Hence, static arrays are only useful as small fixed-size arrays.

In [None]:
# # might take longer to compile and the speedup is gone
# N = 20
# M = rand(N,N);
# m = SMatrix{N,N}(M);

# println("Inversion")
# @btime inv($m);
# @btime inv($M);

# Are explicit type annotations necessary? (like in C or Fortran)

Note that Julia's type inference is powerful. Specifying types **is not** necessary for best performance!

In [49]:
function my_function(x)
    y = rand()
    z = rand()
    x+y+z
end

function my_function_typed(x::Int)::Float64
    y::Float64 = rand()
    z::Float64 = rand()
    x+y+z
end

my_function_typed (generic function with 1 method)

In [50]:
@btime my_function(10);
@btime my_function_typed(10);

  6.526 ns (0 allocations: 0 bytes)
  6.533 ns (0 allocations: 0 bytes)


 However, annotating types explicitly can serve a purpose.

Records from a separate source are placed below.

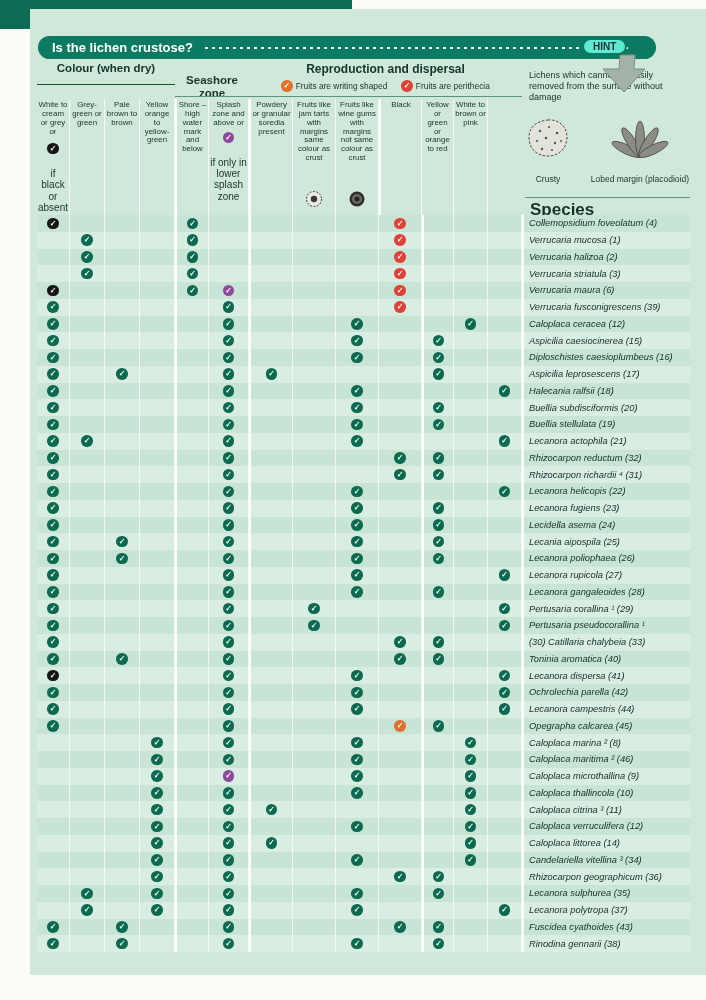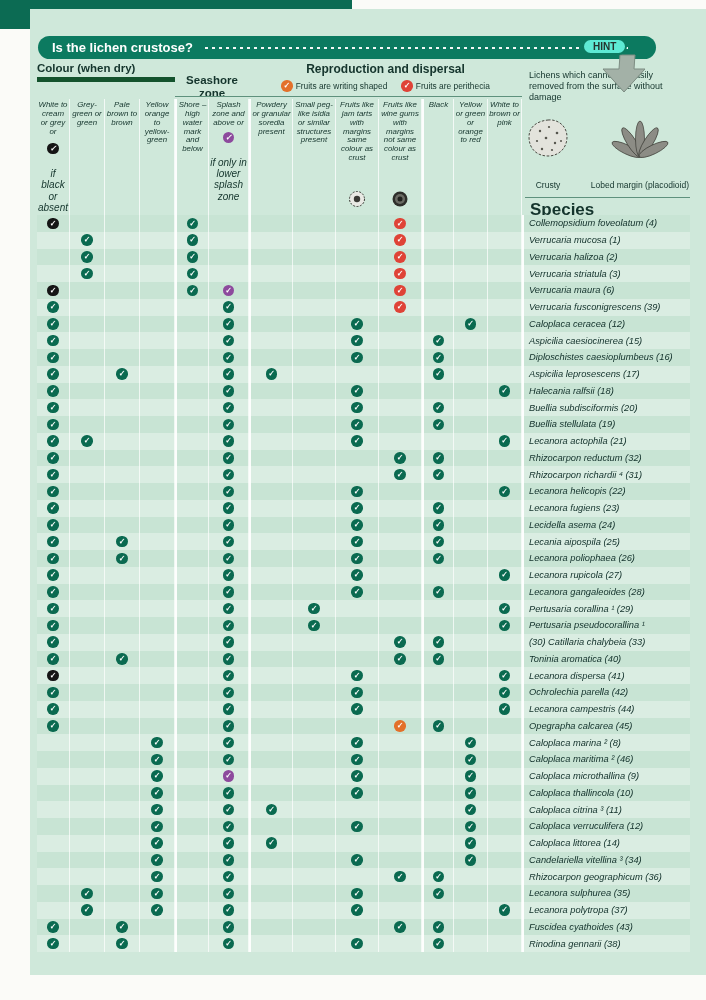--- a/index.html
+++ b/index.html
@@ -21,8 +21,8 @@
 
   .table{position:absolute;left:7px;top:50px;width:653px;}
   .header{position:relative;height:156px;}
-  .g-colour{position:absolute;left:0;top:3px;width:138px;text-align:left;font-weight:bold;
-            font-size:11.5px;padding-bottom:3px;border-bottom:5px solid #14532d;box-sizing:border-box;}
+  .g-colour{position:absolute;left:0;top:3px;width:138px;text-align:center;font-weight:bold;
+            font-size:11.5px;padding-bottom:10px;border-bottom:1px solid #14532d;box-sizing:border-box;}
   .g-seashore{position:absolute;left:139px;top:15px;width:72px;text-align:center;font-weight:bold;
               font-size:11.5px;line-height:1.15;}
   .g-repro{position:absolute;left:212px;top:3px;width:273px;text-align:center;font-weight:bold;font-size:12px;}

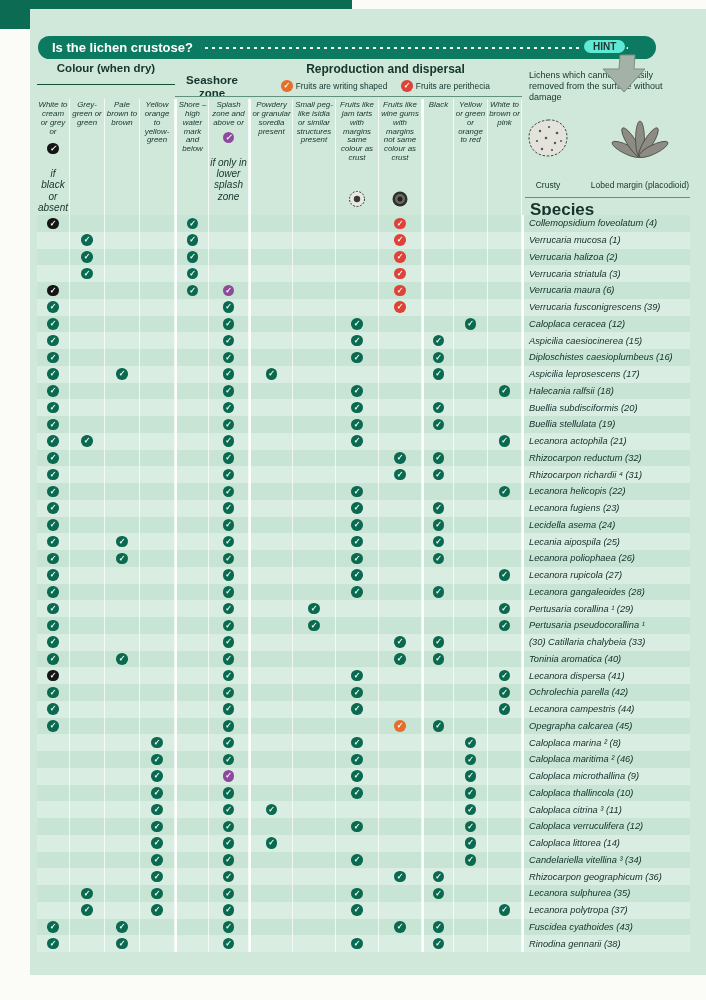--- a/index.html
+++ b/index.html
@@ -42,7 +42,7 @@
   .colheads{position:absolute;left:0;top:40px;height:116px;display:grid;
       grid-template-columns:33px 35px 35px 35px 34px 40px 44px 43px 43px 43px 32px 34px 34px;}
   .colhead{box-sizing:border-box;border-right:1px solid rgba(255,255,255,.75);padding:2px 1px 2px;
-           font-size:7.9px;line-height:1.12;text-align:center;display:flex;flex-direction:column;align-items:center;font-style:italic;}
+           font-size:7.9px;line-height:1.12;text-align:center;display:flex;flex-direction:column;align-items:center;}
   .colhead .note{margin-top:14px;font-size:10px;}
   .notewrap{display:flex;flex-direction:column;align-items:center;margin-top:4px;}
   .notewrap.push{margin-top:auto;}

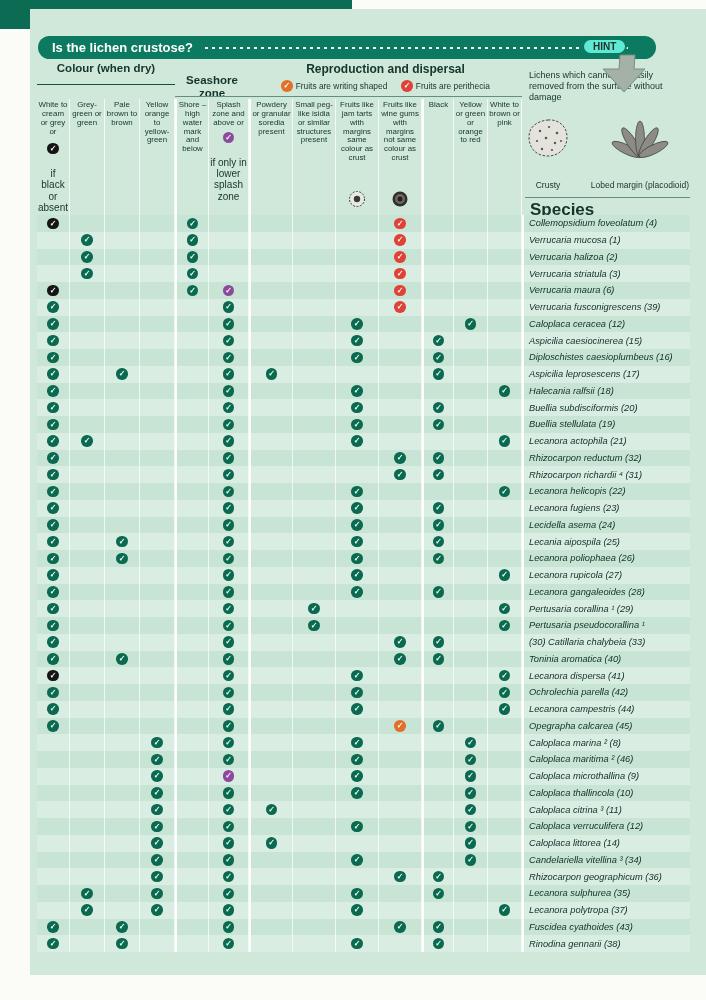--- a/index.html
+++ b/index.html
@@ -171,9 +171,6 @@
               <div>Powdery or granular soredia present</div>
             </div>
             <div class="colhead">
-              <div>Small peg-like isidia or similar structures present</div>
-            </div>
-            <div class="colhead">
               <div>Fruits like jam tarts with margins same colour as crust</div>
               <div class="figwrap"><svg width="20" height="18" viewBox="0 0 20 18">
                   <circle cx="10" cy="9" r="7.5" fill="#e9e9e4" stroke="#3a3a35" stroke-width="1" stroke-dasharray="2 1.4"></circle>

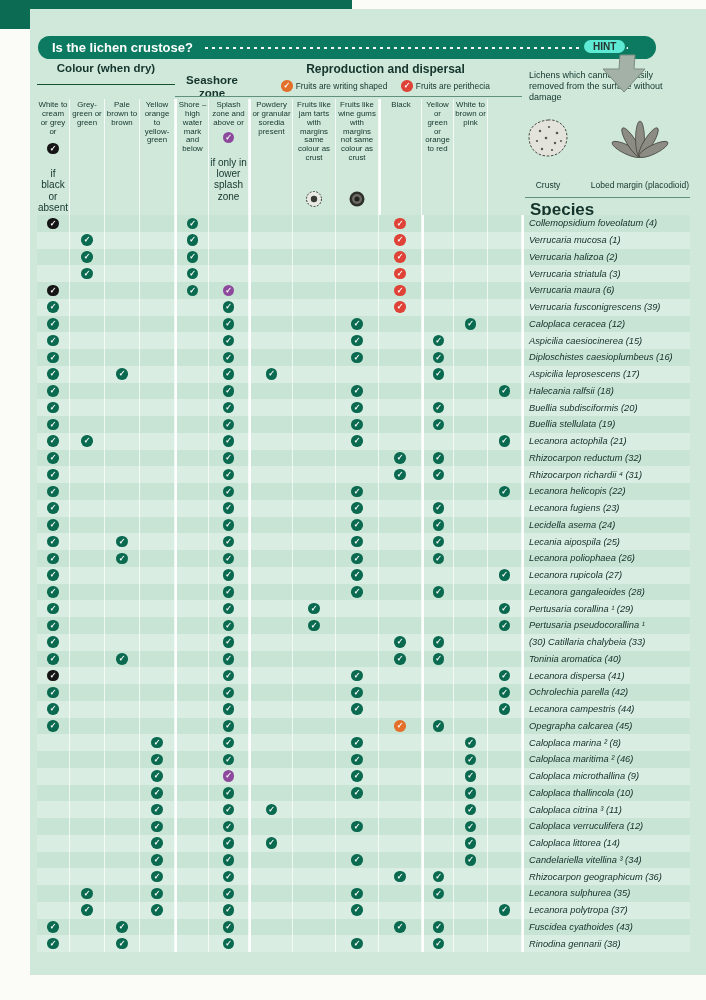--- a/index.html
+++ b/index.html
@@ -35,7 +35,7 @@
   .figures{position:absolute;left:488px;top:58px;width:164px;display:flex;justify-content:space-between;
            align-items:flex-start;}
   .figure{text-align:center;font-size:8.5px;line-height:1.1;}
-  .figlabel{margin-top:20px;}
+  .figlabel{margin-top:14px;}
   .species-head{position:absolute;left:488px;top:138px;width:165px;font-weight:bold;font-size:17px;
                 border-top:1px solid #5f917d;padding:2px 0 0 5px;box-sizing:border-box;}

* **Define a user interface/type filter** (will throw error if incompatible type is given)
* Enforce conversions
* Rarely, help the compiler infer types in tricky situations

# Core messages of this Notebook

* Julia **can be fast.**
* **A function is compiled when called for the first time** with a given set of argument types.
* The are **multiple compilation steps** all of which can be inspected through macros like `@code_warntype`.
* **Code specialization** based on the types of all of the input arguments is important for speed.
* Calculations can be moved to compile-time to make run-time faster.
* In virtually all cases, **explicit type annotations are irrelevant for performance**.
* Type annotations in function signatures define a **type filter/user interface**.